Extract the lines that carry the string "help" from the listing.
----- PROVIDED MATERIAL -----
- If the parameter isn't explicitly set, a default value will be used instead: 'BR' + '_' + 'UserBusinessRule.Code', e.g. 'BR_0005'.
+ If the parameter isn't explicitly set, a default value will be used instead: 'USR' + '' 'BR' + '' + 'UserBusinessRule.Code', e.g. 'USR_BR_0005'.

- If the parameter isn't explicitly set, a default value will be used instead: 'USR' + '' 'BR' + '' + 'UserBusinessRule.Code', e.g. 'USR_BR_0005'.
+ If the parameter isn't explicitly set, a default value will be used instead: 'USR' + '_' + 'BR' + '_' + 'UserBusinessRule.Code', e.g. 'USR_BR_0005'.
-----
----- PROVIDED MATERIAL -----
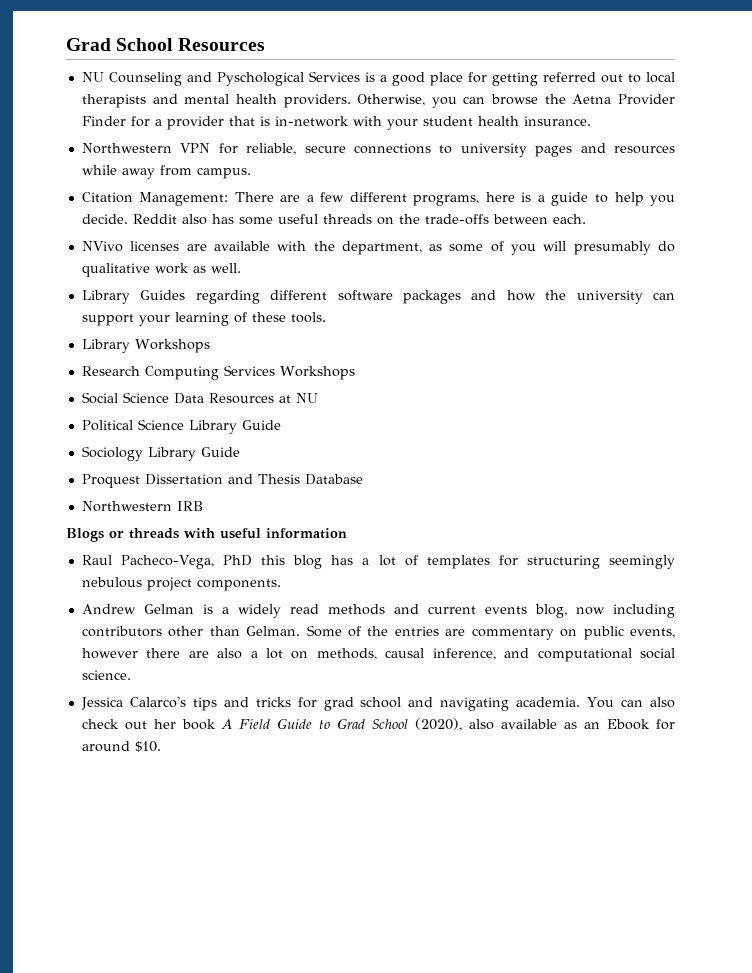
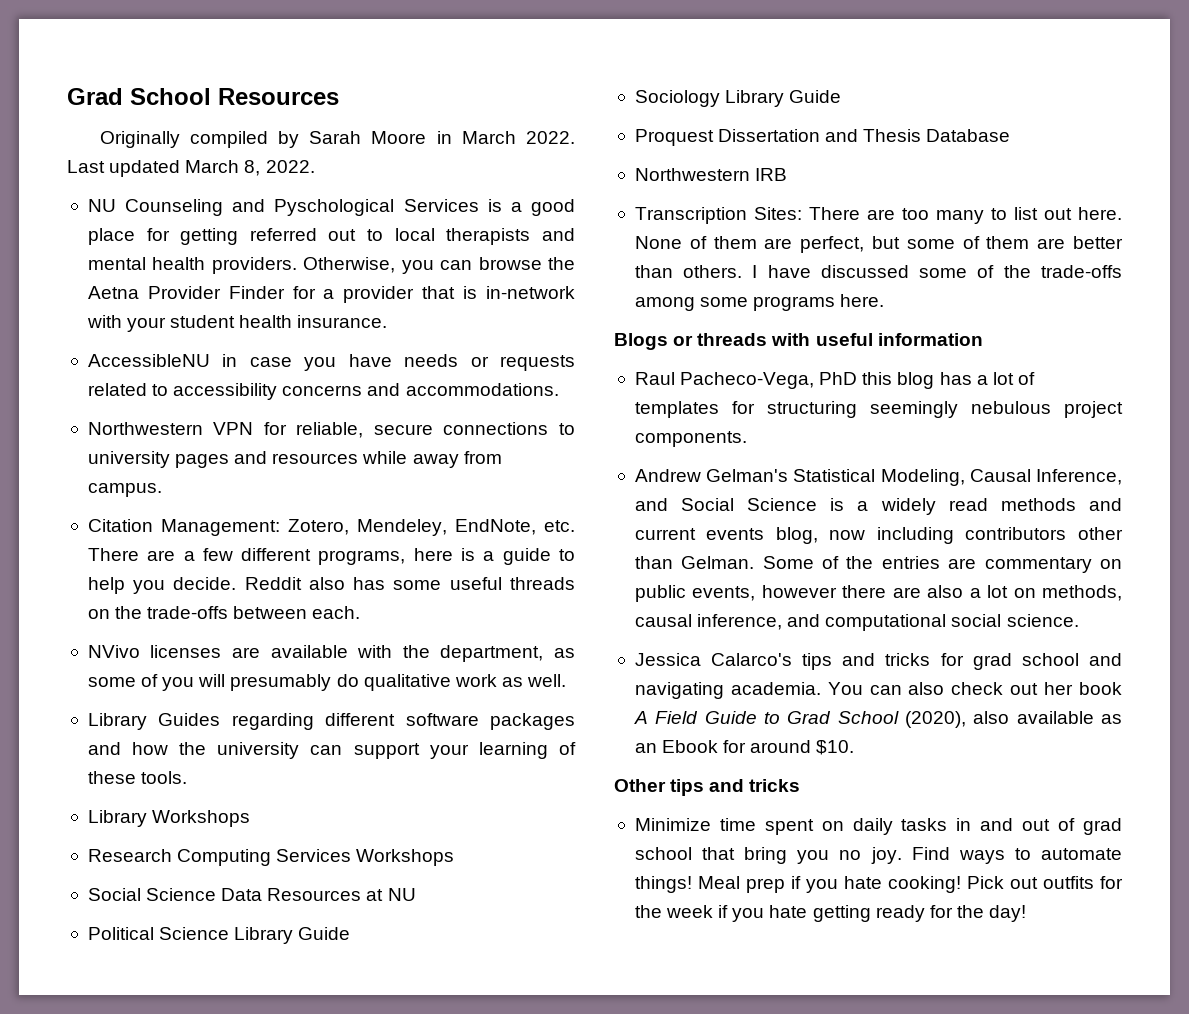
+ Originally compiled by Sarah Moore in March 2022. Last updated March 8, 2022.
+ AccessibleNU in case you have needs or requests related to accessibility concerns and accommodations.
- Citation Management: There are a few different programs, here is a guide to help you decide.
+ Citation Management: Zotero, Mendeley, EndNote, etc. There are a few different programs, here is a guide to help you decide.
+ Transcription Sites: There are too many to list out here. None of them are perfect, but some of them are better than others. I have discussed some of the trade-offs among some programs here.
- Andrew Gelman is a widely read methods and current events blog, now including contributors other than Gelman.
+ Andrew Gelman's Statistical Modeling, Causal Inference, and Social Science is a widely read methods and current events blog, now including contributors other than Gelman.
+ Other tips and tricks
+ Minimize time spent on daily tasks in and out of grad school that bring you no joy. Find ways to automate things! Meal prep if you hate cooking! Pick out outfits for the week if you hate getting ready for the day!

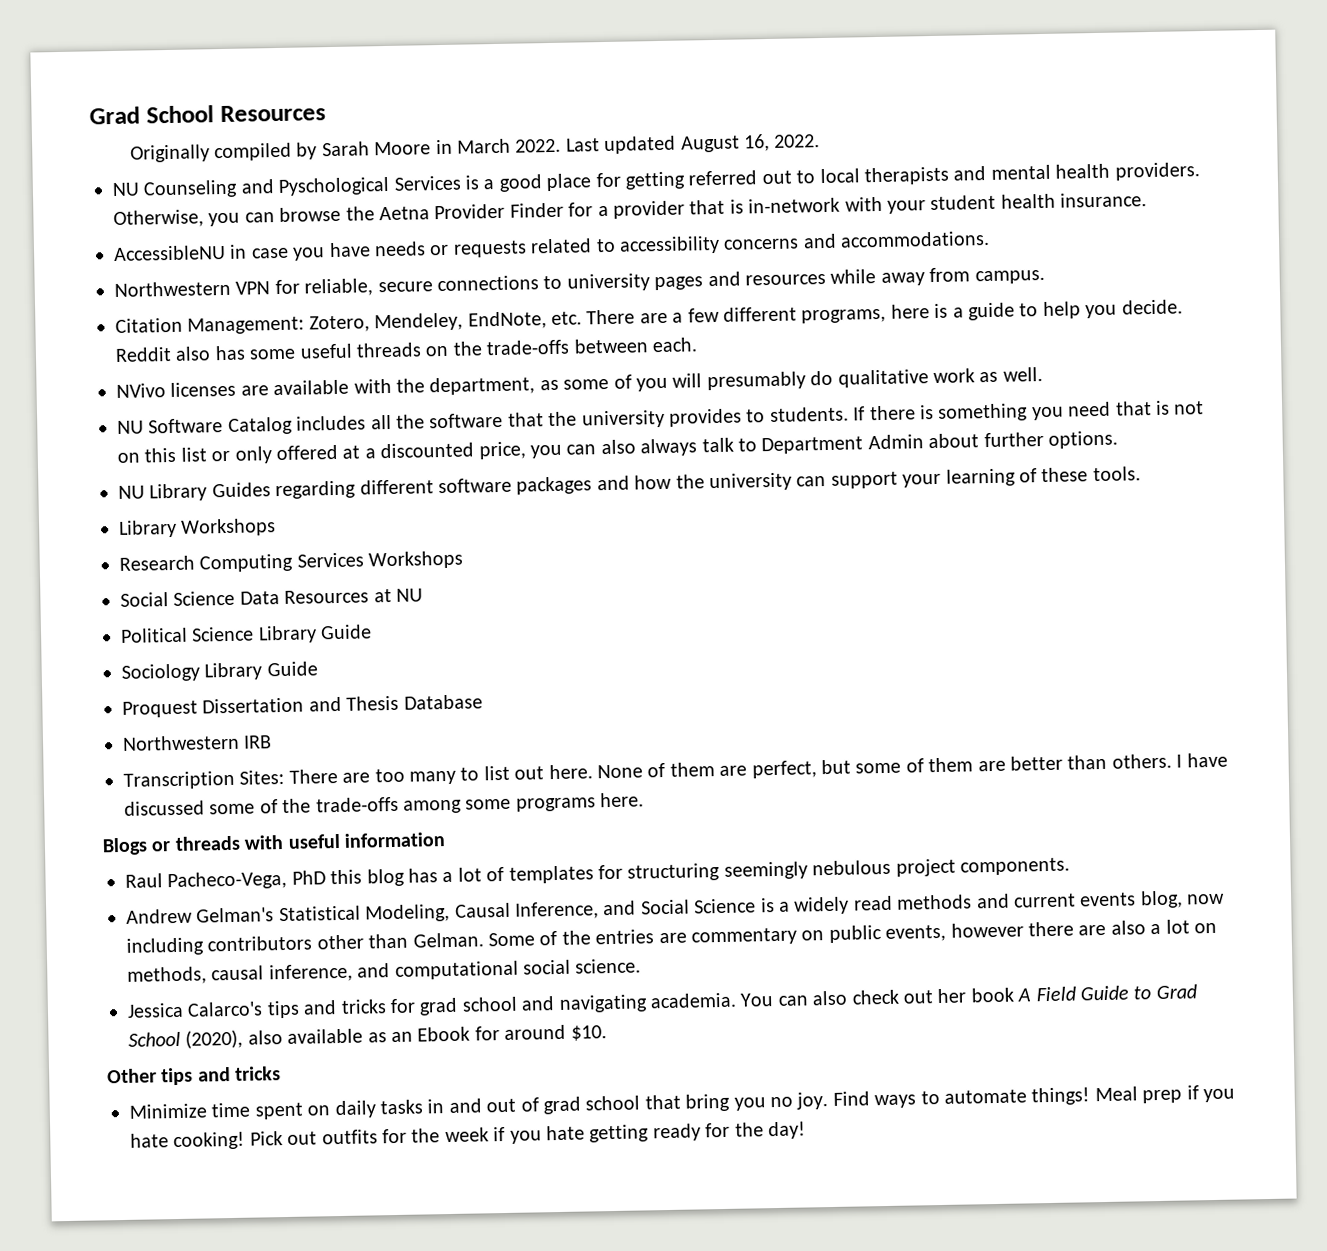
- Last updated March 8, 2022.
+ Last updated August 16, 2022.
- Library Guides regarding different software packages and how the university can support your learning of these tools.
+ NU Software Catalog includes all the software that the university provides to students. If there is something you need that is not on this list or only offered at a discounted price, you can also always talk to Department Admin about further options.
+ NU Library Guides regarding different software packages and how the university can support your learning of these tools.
-----
FINISHED EXERCISE »
- Citation Management: There are a few different programs, here is a guide to help you decide.
+ Citation Management: Zotero, Mendeley, EndNote, etc. There are a few different programs, here is a guide to help you decide.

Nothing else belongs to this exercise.